Девушка никак не могла понять, почему их всех отпустили.
– Это, должно быть, ловушка, – пробормотала она на языке чакобса. – Возможно, уловка, и они убьют нас за попытку к бегству.
Хоуро бросил на нее взгляд, пока они торопились смешаться с ликующей бурлящей толпой. И ответил на том же древнем языке:
– Не принимай ничего на веру, когда имеешь дело с иномирянами. Но раньше мы были все равно что мертвы. Теперь у нас появился шанс.
У дверей казарм охранники-сардаукары не обращали внимания на ошеломленных узников, которые, пошатываясь, пробирались мимо них. Императорский глашатай зачитал указ от имени Дома Коррино, что дочь Императора Шаддама отменила их приговор. И теперь смертная казнь никому не грозит.
Толпа горячо приветствовала неожиданную милость Императора. Некоторые восхваляли Шаддама, а несколько храбрых голосов проклинали барона Харконнена – эти голоса все равно невозможно было определить в человеческой массе.

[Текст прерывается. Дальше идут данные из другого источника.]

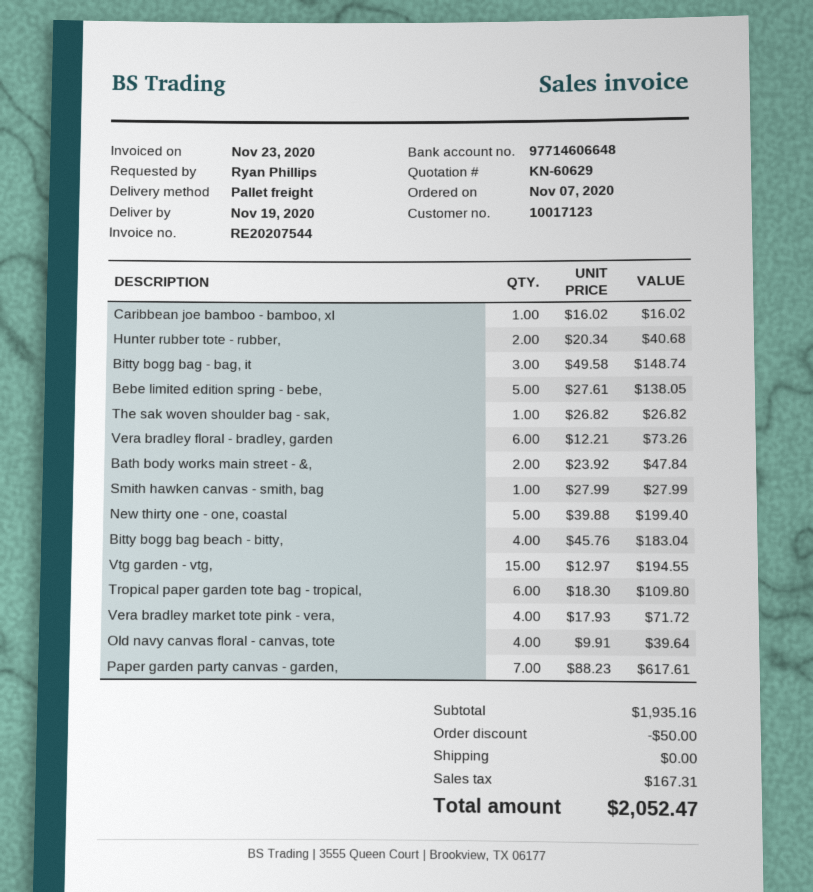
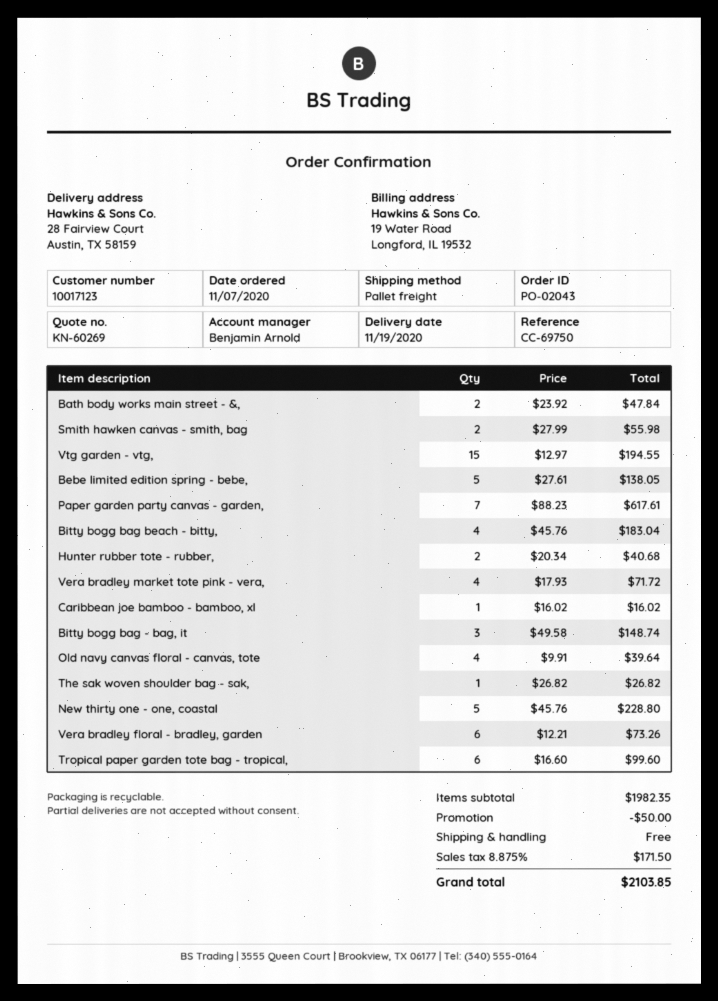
quote number: KN-60629 -> KN-60269
Smith hawken canvas - smith, bag: 1 x 27.99 = 27.99 -> 2 x 27.99 = 55.98
New thirty one - one, coastal: 5 x 39.88 = 199.40 -> 5 x 45.76 = 228.80
Tropical paper garden tote bag - tropical,: 6 x 18.30 = 109.80 -> 6 x 16.60 = 99.60
subtotal: 1935.16 -> 1982.35
tax: 167.31 -> 171.50
total: 2052.47 -> 2103.85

Некоторые заключенные, в основном лавочники и незадачливые прохожие, заметенные в ходе зачистки рынка, остановились и высоко воздели руки, вознося молитвы небу. Некоторые кричали или стонали; другие с рыданиями падали на колени. Бородатый мужчина обхватил руками ноги бесстрастного охранника-сардаукара, но солдат отпихнул его в сторону.
Джемис, Адамос и другие основные заговорщики держались особняком, не доверяя остальным заключенным. Все фримены были одеты по-разному, поскольку одни выдавали себя за базарных торговцев, другие за складских рабочих, некоторые – за нищих оборванцев.

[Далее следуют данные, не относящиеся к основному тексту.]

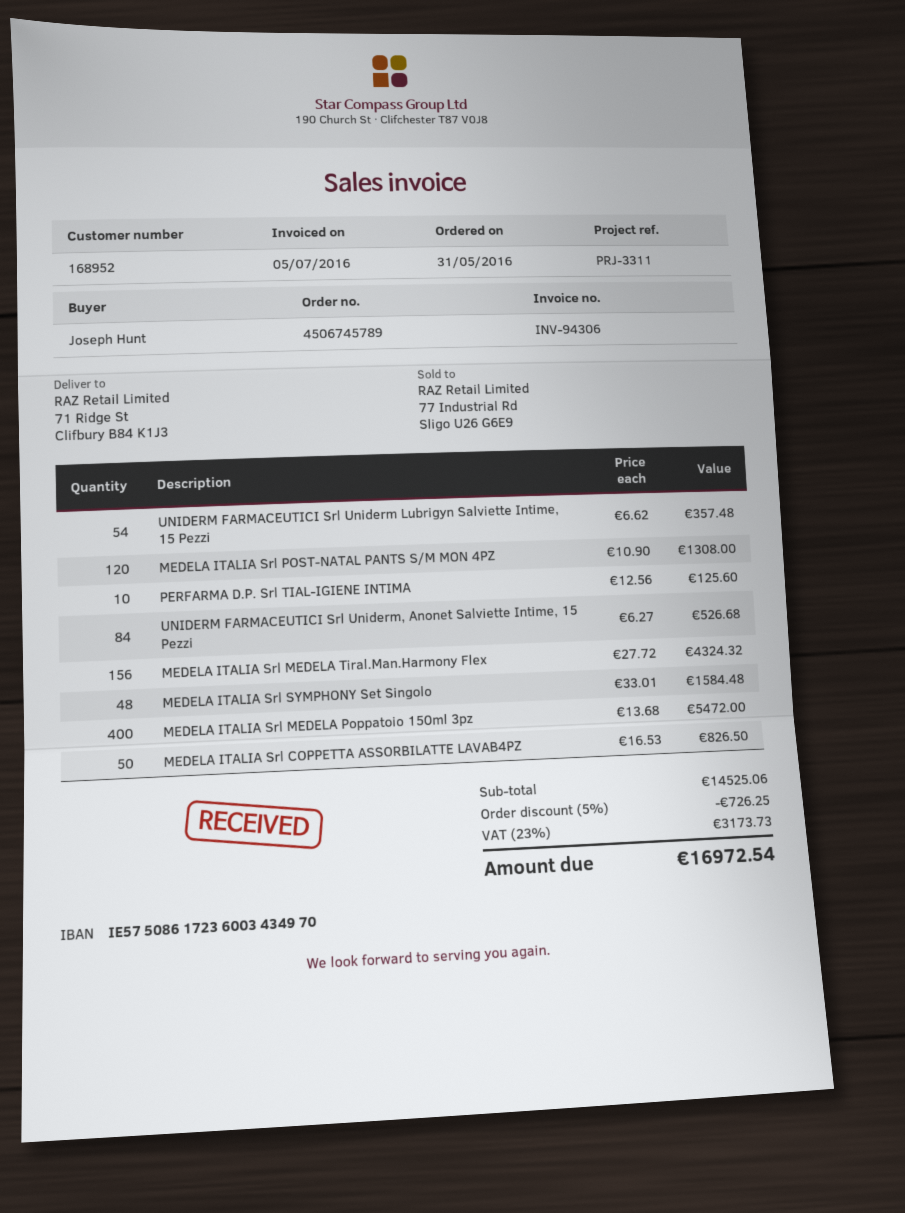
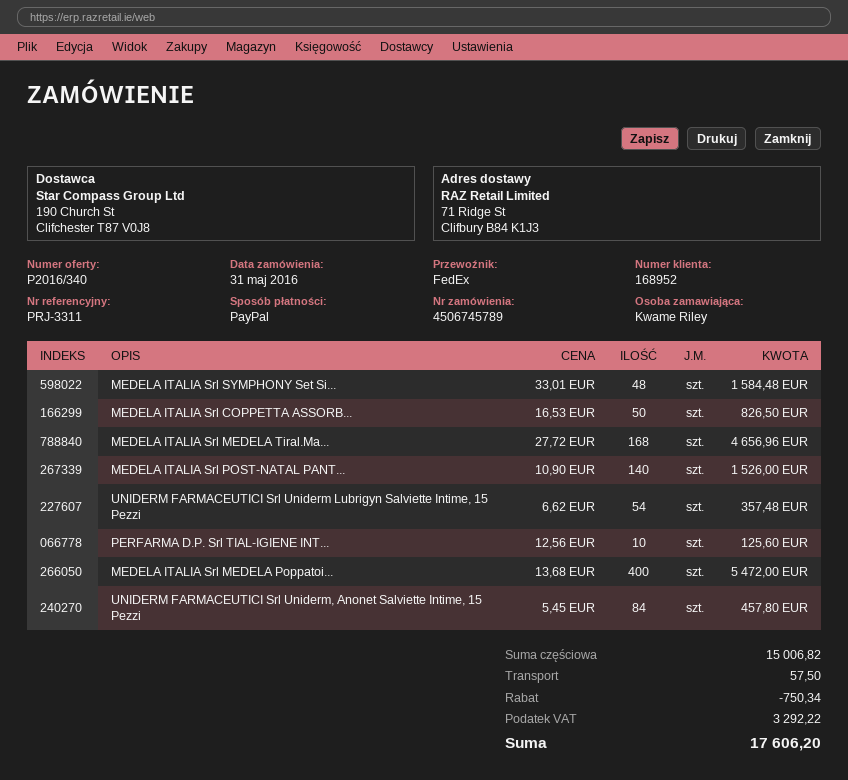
ordered by: Joseph Hunt -> Kwame Riley
MEDELA ITALIA Srl POST-NATAL PANTS S/M MON 4PZ: 120 x 10.90 = 1308.00 -> 140 x 10.90 = 1526.00
UNIDERM FARMACEUTICI Srl Uniderm, Anonet Salviette Intime, 15 Pezzi: 84 x 6.27 = 526.68 -> 84 x 5.45 = 457.80
MEDELA ITALIA Srl MEDELA Tiral.Man.Harmony Flex: 156 x 27.72 = 4324.32 -> 168 x 27.72 = 4656.96
subtotal: 14525.06 -> 15006.82
discount: 726.25 -> 750.34
shipping: none -> 57.50
tax: 3173.73 -> 3292.22
total: 16972.54 -> 17606.20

На Чани до сих пор оставалась одежда прислуги резиденции. Девушка не сомневалась, что дотошные следователи уже опросили весь персонал, и боялась, что Шадут Мейпс вычислили и подвергли пыткам, но старая экономка многое пережила в своей жизни. Если кто-то и мог манипулировать ответами и избежать подозрений, так это Мейпс.
Однако обратный путь в резиденцию Чани теперь заказан. Ее пребывание в Арракине подошло к концу. Бредовый план убийства Падишах-Императора не продвинулся дальше болтовни.